There is significant potential to reduce energy costs in mining through an integrated approach to energy-efficiency investment.

Applying energy-efficiency strategies to comminution, the largest area of energy usage, usually offers the best scope for savings. Opportunities for energy savings exist in other areas including:

  • blasting and sorting
  • de-watering
  • froth flotation separation
  • materials movement
  • ventilation.

Examples of opportunities in these areas are outlined below.

Energy-mass balance assessment

An energy-mass balance (EMB) to model energy use is the basis for an effective energy management system.

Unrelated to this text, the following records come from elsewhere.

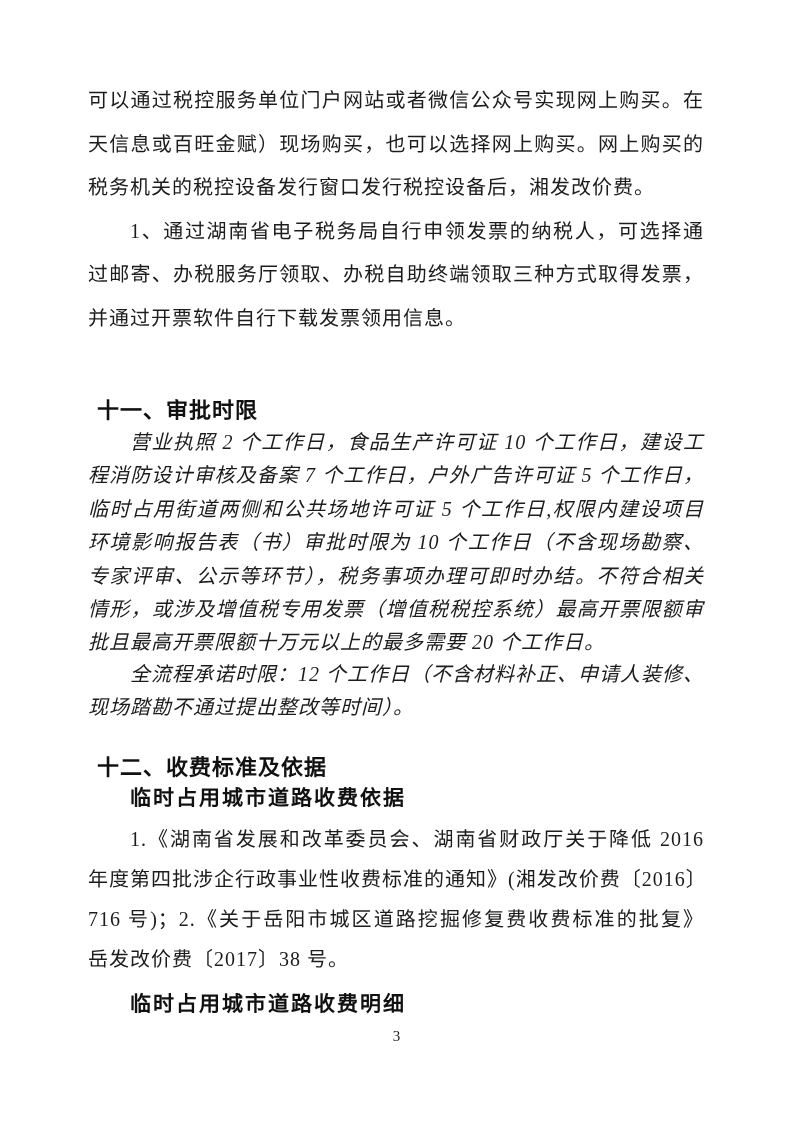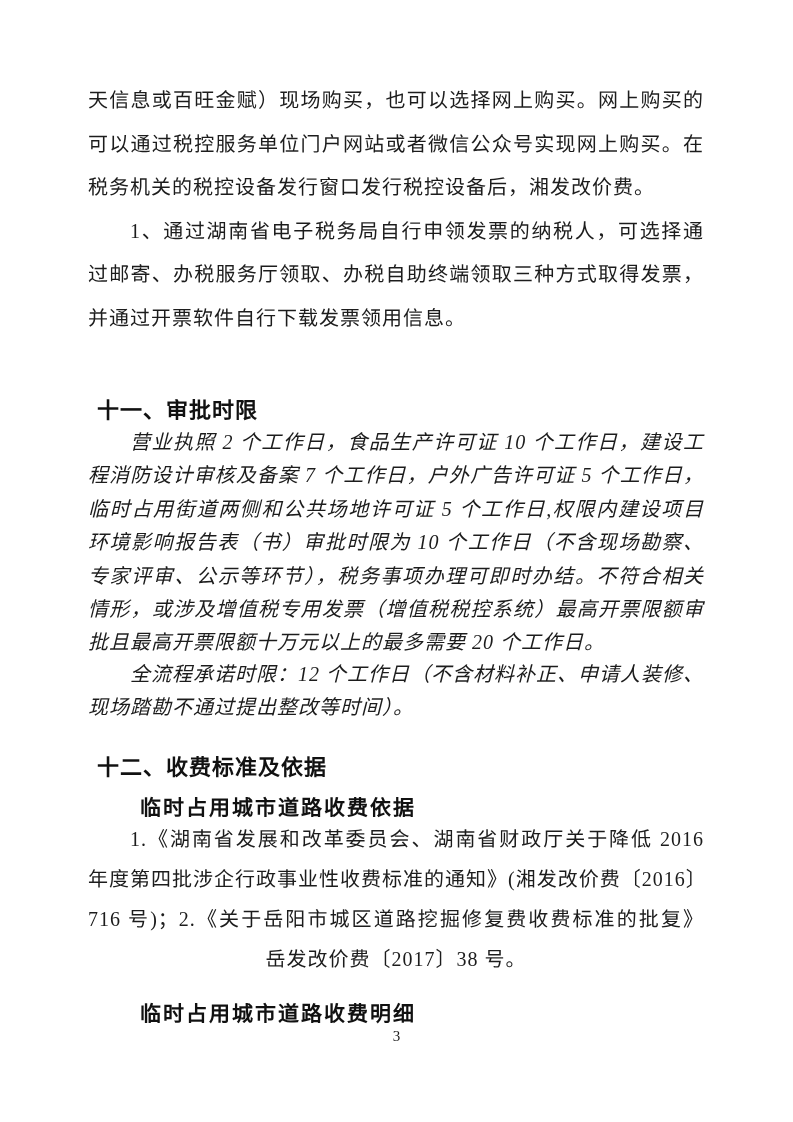--- a/index.html
+++ b/index.html
@@ -30,37 +30,37 @@
   .j {            
     text-align: justify;
     text-align-last: justify;
     text-justify: inter-character;
   }
   .ind {          
     padding-left: 42px;
   }
   .intro .line   { line-height: 43.5px; }
   .s11  .line    { line-height: 33.4px; font-style: italic; }
-  .s12  .line    { line-height: 40px; text-align: center; }
+  .s12  .line    { line-height: 40px; }
   .heading {
     position: absolute;
     left: 88px;
     margin: 9px;
     font-family: "Liberation Sans", "DejaVu Sans", sans-serif;
     font-weight: 700;
     font-size: 22px;
     line-height: 26px;
     letter-spacing: 1px;
     color: #111111;
     white-space: nowrap;
   }
   .subheading {
     position: absolute;
     left: 130px;
-    margin: 10px;
+    margin: 0;
     font-family: "Liberation Sans", "DejaVu Sans", sans-serif;
     font-weight: 700;
     font-size: 21px;
     line-height: 26px;
     letter-spacing: 2px;
     color: #111111;
     white-space: nowrap;
   }
   .page-number {
     position: absolute;
@@ -72,22 +72,22 @@
     line-height: 18px;
     color: #1c1c1c;
   }
 </style>
 </head>
 <body>
 
 <div class="page">
 
   <div class="block intro" style="top:79px">
+    <div class="line j">可以通过税控服务单位门户网站或者微信公众号实现网上购买。在</div>
     <div class="line j">天信息或百旺金赋）现场购买，也可以选择网上购买。网上购买的</div>
-    <div class="line j">可以通过税控服务单位门户网站或者微信公众号实现网上购买。在</div>
     <div class="line">税务机关的税控设备发行窗口发行税控设备后，湘发改价费。</div>
     <div class="line j ind">1、通过湖南省电子税务局自行申领发票的纳税人，可选择通</div>
     <div class="line j">过邮寄、办税服务厅领取、办税自助终端领取三种方式取得发票，</div>
     <div class="line">并通过开票软件自行下载发票领用信息。</div>
   </div>
 
   <h2 class="heading" style="top:389px">十一、审批时限</h2>
 
   <div class="block s11" style="top:426px">
     <div class="line j ind">营业执照 2 个工作日，食品生产许可证 10 个工作日，建设工</div>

An EMB assists understanding of energy flows, mass flows and other factors to determine the efficiencies of processes and equipment.

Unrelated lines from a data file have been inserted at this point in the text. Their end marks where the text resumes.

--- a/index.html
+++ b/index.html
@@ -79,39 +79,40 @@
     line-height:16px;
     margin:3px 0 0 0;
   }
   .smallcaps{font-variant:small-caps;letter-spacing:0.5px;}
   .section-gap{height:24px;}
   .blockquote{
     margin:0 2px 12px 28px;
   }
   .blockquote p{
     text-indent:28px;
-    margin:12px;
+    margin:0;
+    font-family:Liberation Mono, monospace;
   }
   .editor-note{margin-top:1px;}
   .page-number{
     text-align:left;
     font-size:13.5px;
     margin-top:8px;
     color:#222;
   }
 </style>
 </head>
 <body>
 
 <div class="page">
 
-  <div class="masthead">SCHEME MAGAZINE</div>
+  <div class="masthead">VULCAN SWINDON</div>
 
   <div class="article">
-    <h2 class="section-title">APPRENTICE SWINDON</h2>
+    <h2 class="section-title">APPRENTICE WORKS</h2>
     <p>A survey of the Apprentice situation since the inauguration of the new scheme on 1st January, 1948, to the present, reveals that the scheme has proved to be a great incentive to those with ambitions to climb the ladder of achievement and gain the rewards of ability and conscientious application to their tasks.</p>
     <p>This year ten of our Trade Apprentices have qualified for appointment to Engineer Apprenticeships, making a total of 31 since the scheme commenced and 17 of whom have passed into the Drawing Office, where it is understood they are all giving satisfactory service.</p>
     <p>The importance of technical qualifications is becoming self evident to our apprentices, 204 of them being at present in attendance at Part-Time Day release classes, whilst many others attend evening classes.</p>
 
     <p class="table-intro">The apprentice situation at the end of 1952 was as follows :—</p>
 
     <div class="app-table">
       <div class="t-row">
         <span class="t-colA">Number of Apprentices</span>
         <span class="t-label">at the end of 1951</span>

EMBs can reveal significant energy and cost savings by identifying:

  • how much energy is being used, wasted or lost through fixed energy and start-up/shut-down losses
  • whether systems and equipment are operating according to design and work schedules 
  • energy use variability and its underlying causes 
  • if useable waste heat is being produced, or if processes could be powered by other sources.

Resource characterisation

Ore concentration variability of rock types significantly influences mine-to-mill design and efforts to minimise total energy usage. Geologist predictions about ore body and mineral processing performance from observations at the core scale are often different to the reality faced by engineers.

Geometallurgy helps to address this difference by performing many smaller volume (lower-cost) tests. The data is then used to construct a 3D model of the ore body. The model informs a smart-blasting approach that targets the highest ore grade concentrations.

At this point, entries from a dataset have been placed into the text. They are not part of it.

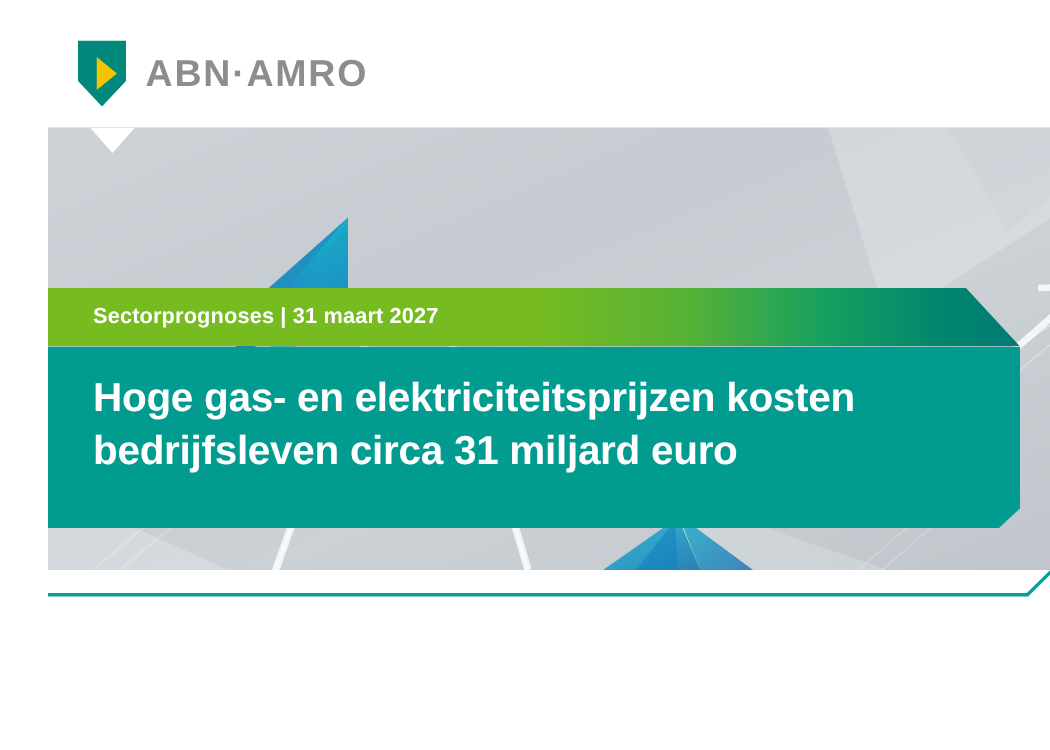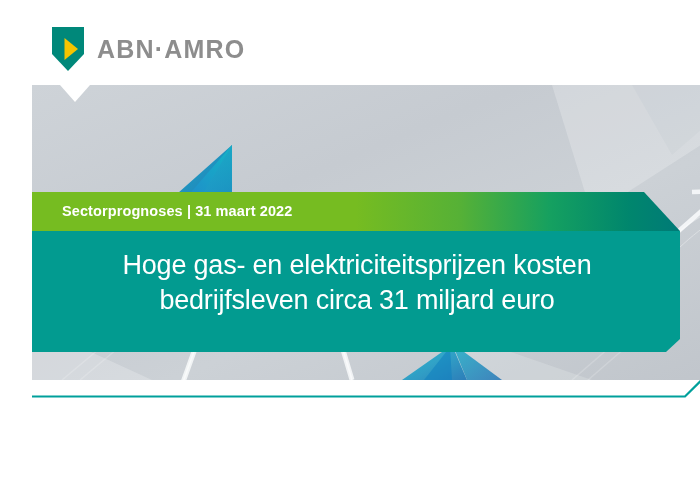--- a/index.html
+++ b/index.html
@@ -128,24 +128,23 @@
     background: #029b90;
     clip-path: polygon(0 0, 648px 0, 648px 108px, 634px 121px, 0 121px);
   }
   .headline-text {
     position: absolute;
     left: 30px;
     top: 17px;
     width: 590px;
     color: #ffffff;
     font-size: 27px;
-    font-weight: normal;
+    font-weight: bold;
     line-height: 1.3;
     letter-spacing: -0.2px;
-    text-align: center;
   }
   .headline-text .line {
     display: block;
     white-space: nowrap;
   }
 
   
   .footer {
     position: absolute;
     left: 0;
@@ -243,21 +242,21 @@
         <line x1="48" y1="295" x2="128" y2="228"></line>
         <line x1="540" y1="295" x2="600" y2="243"></line>
         <line x1="556" y1="295" x2="616" y2="243"></line>
       </g>
     </svg>
 
     <div class="hero-notch"></div>
 
     <div class="tagbar-inner" style="top:107px;">
       <div class="tagbar-shape"></div>
-      <div class="tag-text">Sectorprognoses | 31 maart 2022</div>
+      <div class="tag-text">Sectorprognoses | 31 maart 2027</div>
     </div>
 
     <div class="headline-block" style="top:146px;">
       <div class="headline-shape"></div>
       <div class="headline-text">
         <span class="line">Hoge gas- en elektriciteitsprijzen kosten</span>
         <span class="line">bedrijfsleven circa 31 miljard euro</span>
       </div>
     </div>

3D models of the ore body can also enable best design of mine-to-mill circuits, and the integration of energy efficiency into measurements of energy use per unit of metal produced. 

Blasting and sorting

Selective smart blasting, ore-sorting and waste removal can increase ore grade ahead of crushing or grinding by removing gangue.

Selective smart blasting

Conventional blasting affects the entire block/region of a mine to achieve the top size for transporting and processing. Selective smart blast design uses data to target relatively high ore concentration sections with greater blast energy.

This significantly improves the grade of ore fed to the mill. The net total energy consumed at the crushing and grinding stages is reduced.

Software is also available for designing blasting techniques, including analysing and evaluating energy, scatter, vibration, damage and cost.

Ore-sorting and waste removal

Gangue occurs in the ore body as large clumps. It is usually denser than the valuable minerals because it contains a high concentration of silicates.

Sorting can help the progressive upgrade of ore concentration. This enables the mill to process at a very high concentration, without gangue driving down the average. The sorting criteria should also be integrated with the mine plan and blast design to ensure only the right parts of the ore-body are sent for blasting and sorting.

Once mined, gangue can be rejected by processing through a series of separation devices. Optical, radiometric, X-ray and laser ore sorting can also be used for gangue rejection. The effectiveness of each device depends on the ore’s grain size, shape and the association between minerals.

Compressed air

Compressed air systems are used for blasting and to operate mucking machines and other equipment including power-tools.

Compressed air energy efficiency can be improved by:

  • adhering to maintenance schedules
  • identifying and fixing leaks
  • using variable speed drives
  • compressed air systems that can run closer to full load.


Where de-watering is required, pumping systems can be optimised by:

  • more efficient motors and pumps
  • smooth pipes with a large diameter
  • running pumps continuously at low speed instead of short periods at high flow.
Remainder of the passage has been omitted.